Orléans

Ma fuite permanente continue donc ici, dans ce nouveau départ, celui qui aura lieu dans quelques jours, vers Orléans. Je quitte la chaleur sous les toits, mon 30m² pour une maisonnette et son petit jardin.

Comme chaque page qui se tourne, il y a l’espoir d’un changement radical.

Je sais pourtant que mes soirées seront les mêmes. Que je retrouverai mon corps trop lourd, que mes matins auront le carcan du dégoût, que je traînerai mes piers, encore et toujours avec cette impression de ne pas être où je le souhaite.

Pourtant…

Pourtant, quand je m’effondrerai, je le ferai dans la fraîcheur de l’herbe humide. Quand j’aurai le pas lourd, j’aurai la brise de la nuit rien que pour moi. Quand ma tête cognera, j’aurai le silence, si lourd parfois, mais toujours reposant.
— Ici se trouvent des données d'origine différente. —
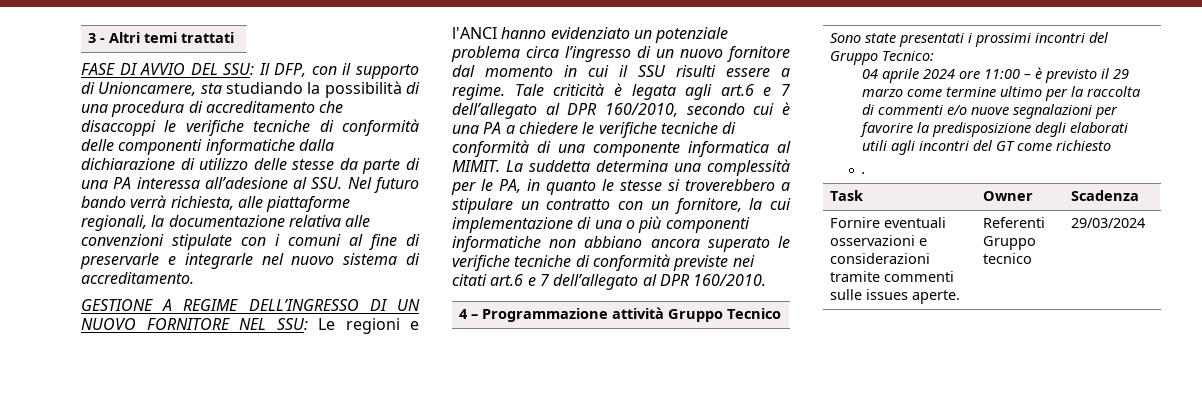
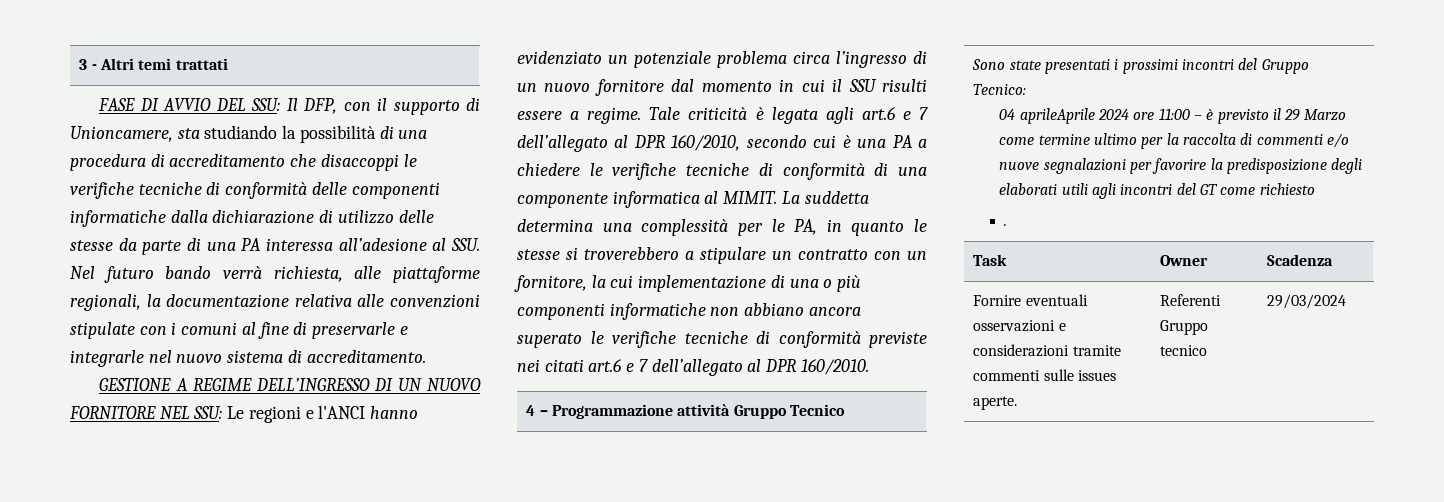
- 04 aprile 2024 ore 11:00 – è previsto il 29 marzo come termine ultimo per la raccolta di commenti e/o nuove segnalazioni per favorire la predisposizione degli elaborati utili agli incontri del GT come richiesto
+ 04 aprileAprile 2024 ore 11:00 – è previsto il 29 Marzo come termine ultimo per la raccolta di commenti e/o nuove segnalazioni per favorire la predisposizione degli elaborati utili agli incontri del GT come richiesto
J’aime le silence, qui m’enlace, me détend, sécurisant.

Je hais le silence, sourd, suintant et sa chape de plomb

Têbe

CW douleur, médicaments


« Je suis là. »

L’idée de me taper violemment la tête contre les murs me traverse souvent l’esprit, pour que la douleur réel, maîtrisable et rassurante remplace celle de mes nerfs qui s’affolent de ne rien ressentir.
Ce couteau froid, ce pic de glace sur ma tête pénètre ma chair, sans cesse, sans jamais la traverser. Je veux me fondre dans quelques substance légales, me donner l’impression pour un soir de ne pas avoir la charge de mes maux. Là, c’est à ce flacon posé sur ma table de nuit de gérer ma douleur. Mon réconfort tient dans ce liquide bleu que je dilue goutte après goutte dans un verre d’eau. Je ne l’ai pas porté à ma bouche que j’en ressens déjà les effets. Mes muscles s’apaisent à l’idée de s’apaiser, et je respire. Pleinement. Mes épaules s’affaissent et j’ai soudain envie de m’étirer.

« C’est un démon. Il a jeté son dévolu sur toi, il te cherche, il y a en toi, une brèche, il s’est engouffré, à travers ton vice. Regarde-toi. »


Qui es-tu pour prétendre connaître Têbe ? Une brèche, une faille ? Têbe ne sonne pas aux portes, Têbe s’installe, prend ses aises, ne paie pas le loyer met son bazar et son vacarme.

Et, changé, chamboulé, je n’entends plus. Je ne vois plus. Chaque sens se réuni en un point unique, lancinant, pulsatile, à chaque pensée qui s’égare, Têbe se rappelle à elle.


« Je suis là. »


Voilà la fatigue et mes yeux se ferment, le médicament fait son effet. Il ne me soigne pas mais me fait oublier, me fait doucement plonger vers les sensations fictives des rêves. Tantôt douces, tantôt violentes.Têbe me quitte un peu.

Mes yeux se rouvrent, et


« Je suis là. »


Je sais que tu es là, chaque seconde, je n’oublie pas.

Mes paupières tombent à nouveau. J’entendais des voix, et puis je vois. La vie prend forme face à moi, c’est ma mère ? L’image est trouble. Je ne sais pas, non, une autre femme. La nuit se matérialise, elle fait d’une pensée une substance. Ce que j’entends dans ma tête passe à mes oreilles, les images deviennent nettes et Têbe s’efface, j’entre dans la dimension du rêve, aussi ennuyante que celle du quotidien, sauf que Têbe n’est jamais là.Cinq années de vie partagée, mais jamais un seul rêve qui l’évoque.
Têbe est mon cauchemar que j’oublie chaque nuit quand je m’éveille enfin.